2.    Numerical integration for π

        Consider the problem of computing the value of π using the below numerical integration.

        We can use trapezoidal integration to solve the integral. The basic idea is to fill the area under a curve with a series of tiny rectangles. As the width of rectangles approaches 0, the sum of the areas of these rectangles approaches the real value of π. To accurately get the value, we must divide the integral area with rectangles as many and small as possible. What we are going to divide the integration into a set of sections and send them onto different computing machines (servers). One center machine (client) will collect the integral values of these sections and sum them to get the π value.

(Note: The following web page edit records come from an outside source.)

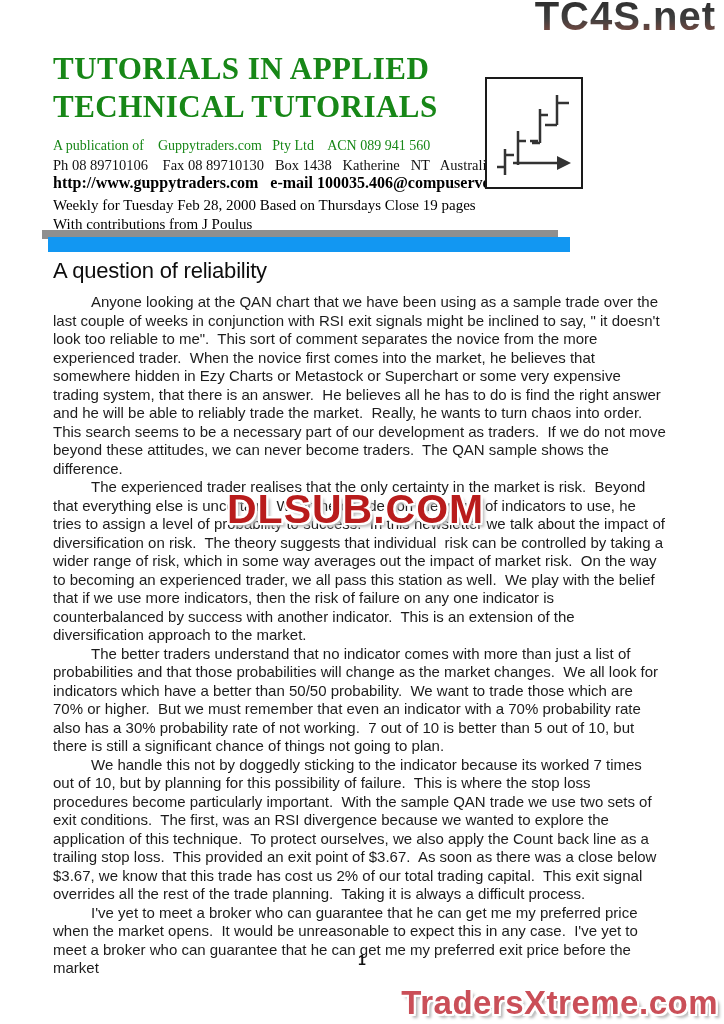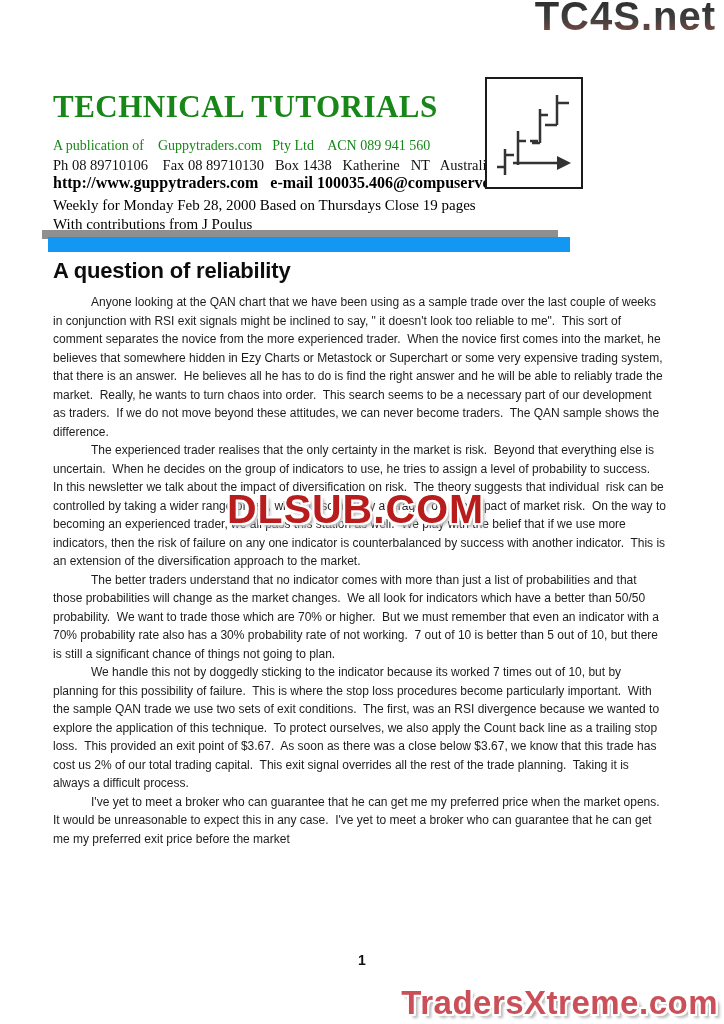--- a/index.html
+++ b/index.html
@@ -88,7 +88,7 @@
 
 <div class="tc4s">TC4S.net</div>
 
-<h1 class="title"><br><span>TECHNICAL TUTORIALS</span></h1>
+<h1 class="title"><span>TUTORIALS IN APPLIED</span><br><span>TECHNICAL TUTORIALS</span></h1>
 
 <div class="hline pub-line">A publication of    Guppytraders.com   Pty Ltd    ACN 089 941 560</div>
 <div class="hline contact-line">Ph 08 89710106    Fax 08 89710130   Box 1438   Katherine   NT   Australia   0851</div>

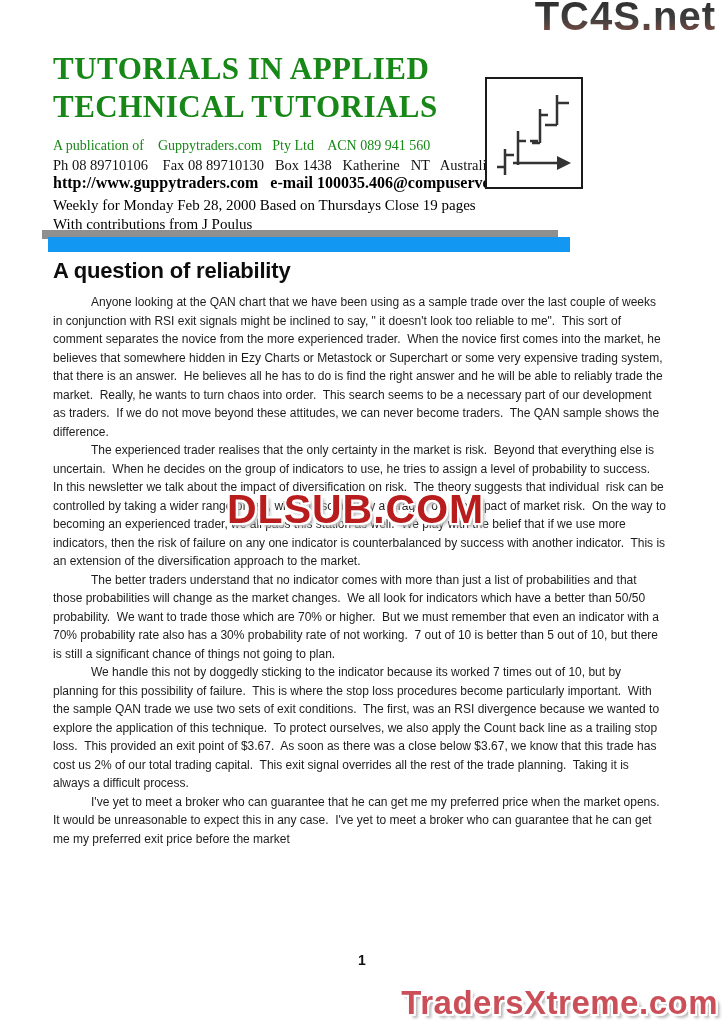--- a/index.html
+++ b/index.html
@@ -93,7 +93,7 @@
 <div class="hline pub-line">A publication of    Guppytraders.com   Pty Ltd    ACN 089 941 560</div>
 <div class="hline contact-line">Ph 08 89710106    Fax 08 89710130   Box 1438   Katherine   NT   Australia   0851</div>
 <div class="hline web-line">http://www.guppytraders.com   e-mail 100035.406@compuserve.com</div>
-<div class="hline issue-line">Weekly for Monday Feb 28, 2000 Based on Thursdays Close 19 pages</div>
+<div class="hline issue-line">Weekly for Tuesday Feb 28, 2000 Based on Thursdays Close 19 pages</div>
 <div class="hline contrib-line">With contributions from J Poulus</div>
 
 <div class="logobox">

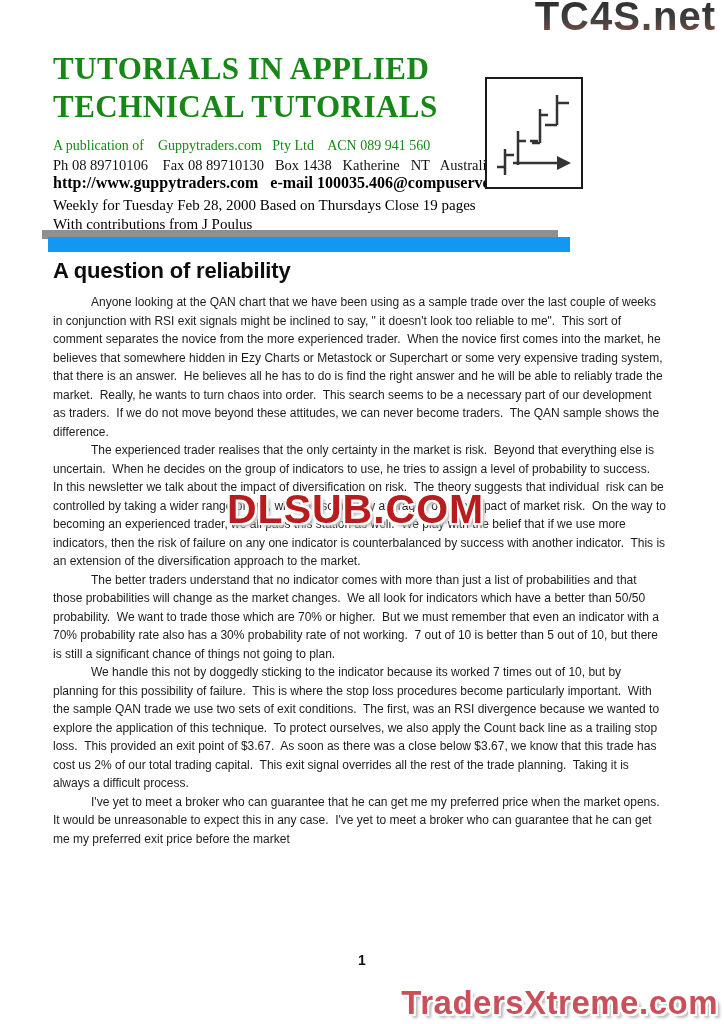--- a/index.html
+++ b/index.html
@@ -49,7 +49,7 @@
   
   .heading {
     position:absolute; left:53px; top:258px; margin:0;
-    font-family:"Liberation Sans", sans-serif; font-weight:bold;
+    font-family:"Liberation Sans", sans-serif; font-weight:normal;
     font-size:22px; color:#0d0d0d; letter-spacing:-0.2px;
   }
   .bodytext {

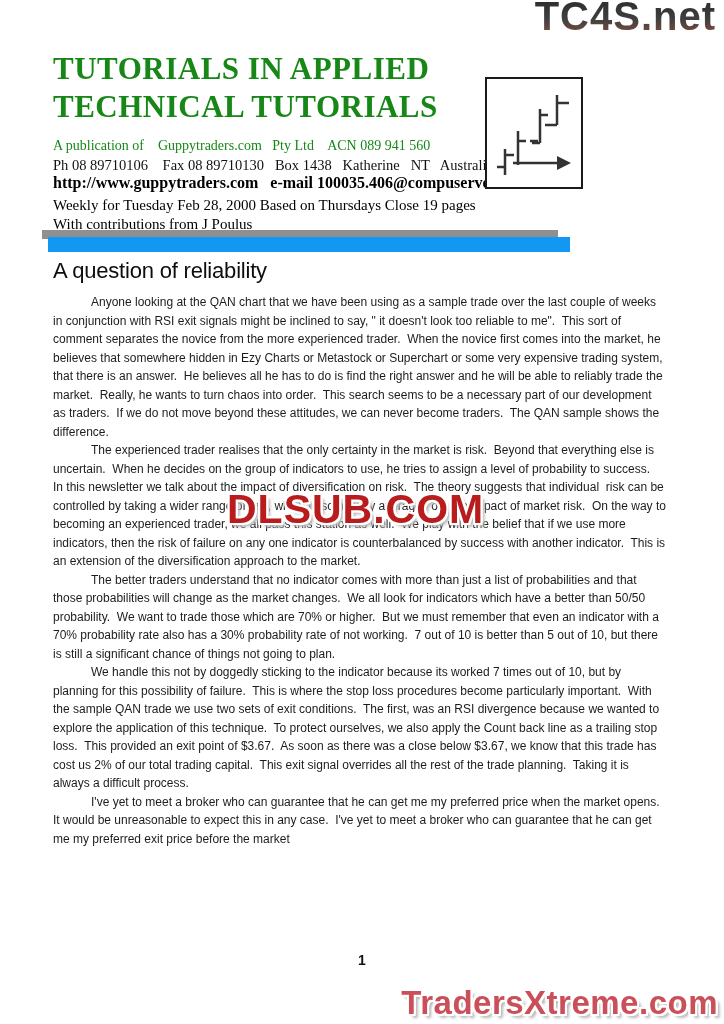--- a/index.html
+++ b/index.html
@@ -54,7 +54,7 @@
   }
   .bodytext {
     position:absolute; left:53px; top:293px; width:613px;
-    font-size:12px; line-height:18.5px; color:#1c1c1c;
+    font-size:15px; line-height:18.5px; color:#1c1c1c;
   }
   .para { margin:0; text-indent:38px; white-space:pre-wrap; }
 

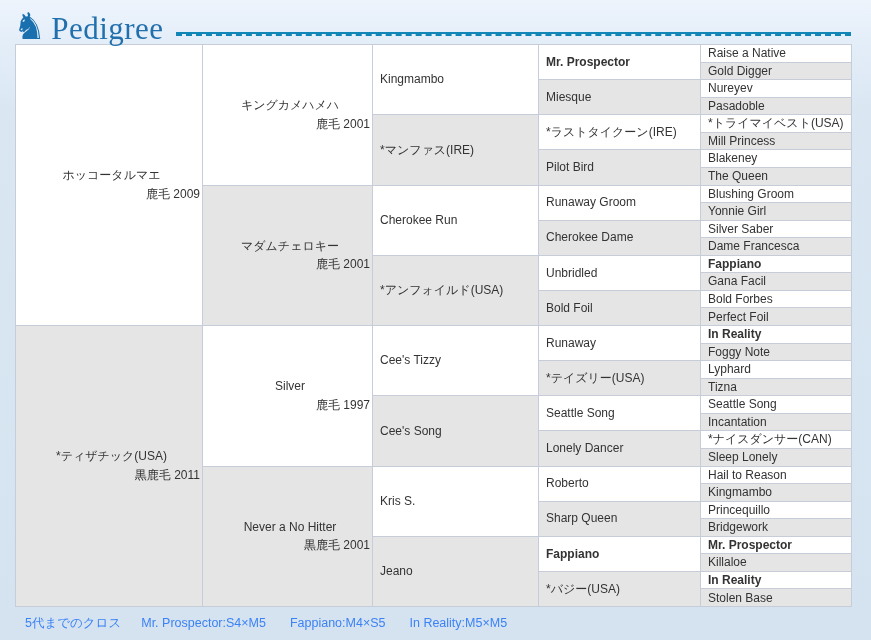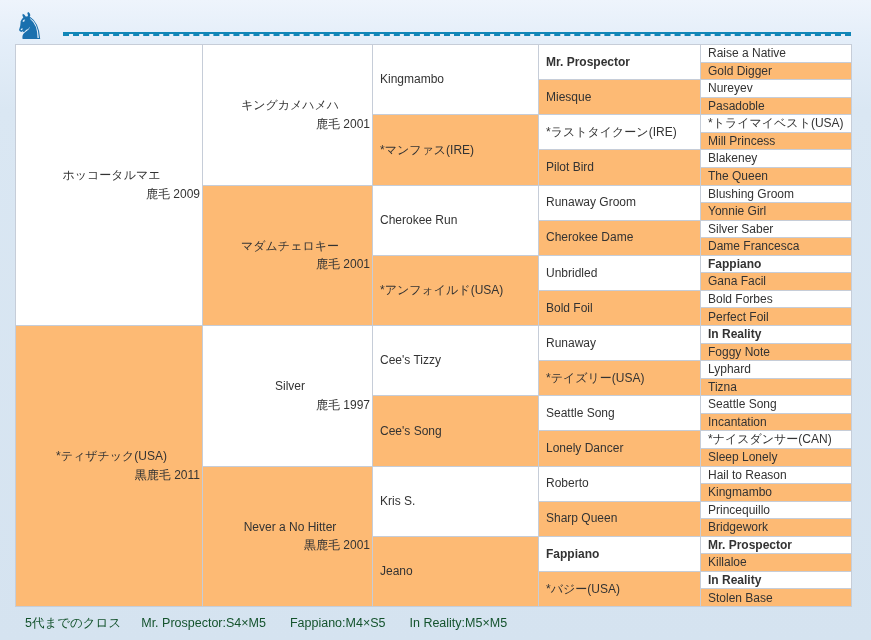--- a/index.html
+++ b/index.html
@@ -36,6 +36,7 @@
 
 <div class="hdr">
   <span class="horse">♞</span>
+  <span class="ttl">Pedigree</span>
   <span class="rule"></span>
 </div>
 

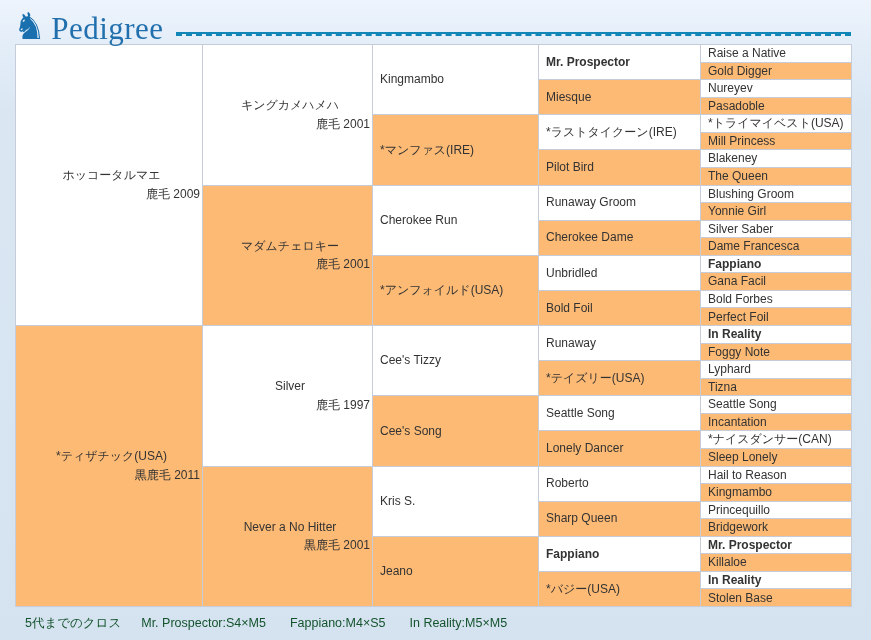--- a/index.html
+++ b/index.html
@@ -22,7 +22,7 @@
   .ped td { border:1px solid #c6cdd8; font-size:12px; line-height:1.2; color:#333;
             padding:0 2px 0 7px; vertical-align:middle; overflow:hidden; white-space:nowrap; }
   .w { background:#ffffff; }
-  .b { background:#fdba74; }
+  .b { background:#e5e5e5; }
   .em { font-weight:bold; color:#000; }
   .nm { line-height:1.55;text-align:center; }
   .dt { line-height:1.55;text-align:right; }

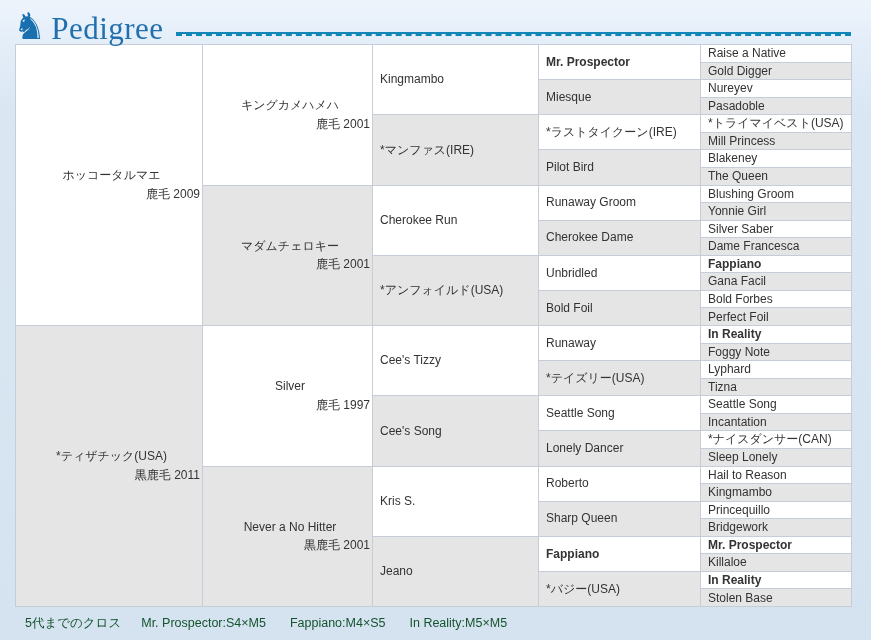--- a/index.html
+++ b/index.html
@@ -27,7 +27,7 @@
   .nm { line-height:1.55;text-align:center; }
   .dt { line-height:1.55;text-align:right; }
 
-  .foot { margin:8px 0 15px 25px; font-size:12.5px; color:#14532d; }
+  .foot { margin:8px 0 15px 25px; font-size:12.5px; color:#3b82f6; }
   .foot .lbl { margin-right:20px; }
   .foot .itm { margin-right:24px; }
 </style>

3.    Universal interface definition file

        To simplify your development, SocketPro provides you a tool uidparser.exe to quickly create client and server skeleton codes with a given universal interface definition file. For details, you may see the tutorial one inside the SocketPro package. This sample file is pi.uid containing the following simple code.

[              

                ServiceID = 1212

]                                              

CPPi

{

                $double Compute(in double dStart, in double dStep, in int nNum);          

}

        The parameter dStart is the starting point of a portion of integration. The input parameter dStep is the width of a tiny integration rectangle. The parameter nNum is the number of tiny rectangles assigned to a machine for integration. The request will return a portion of integral in double. Since it is a slow request, we put the char $ in front of the request. The tool uidparser will create proper code to put the computation in a worker thread automatically. Afterwards, you find the tool uidparser.exe in the directory ..\bin, and create skeleton C++ client and server codes by executing the following command in DOS. 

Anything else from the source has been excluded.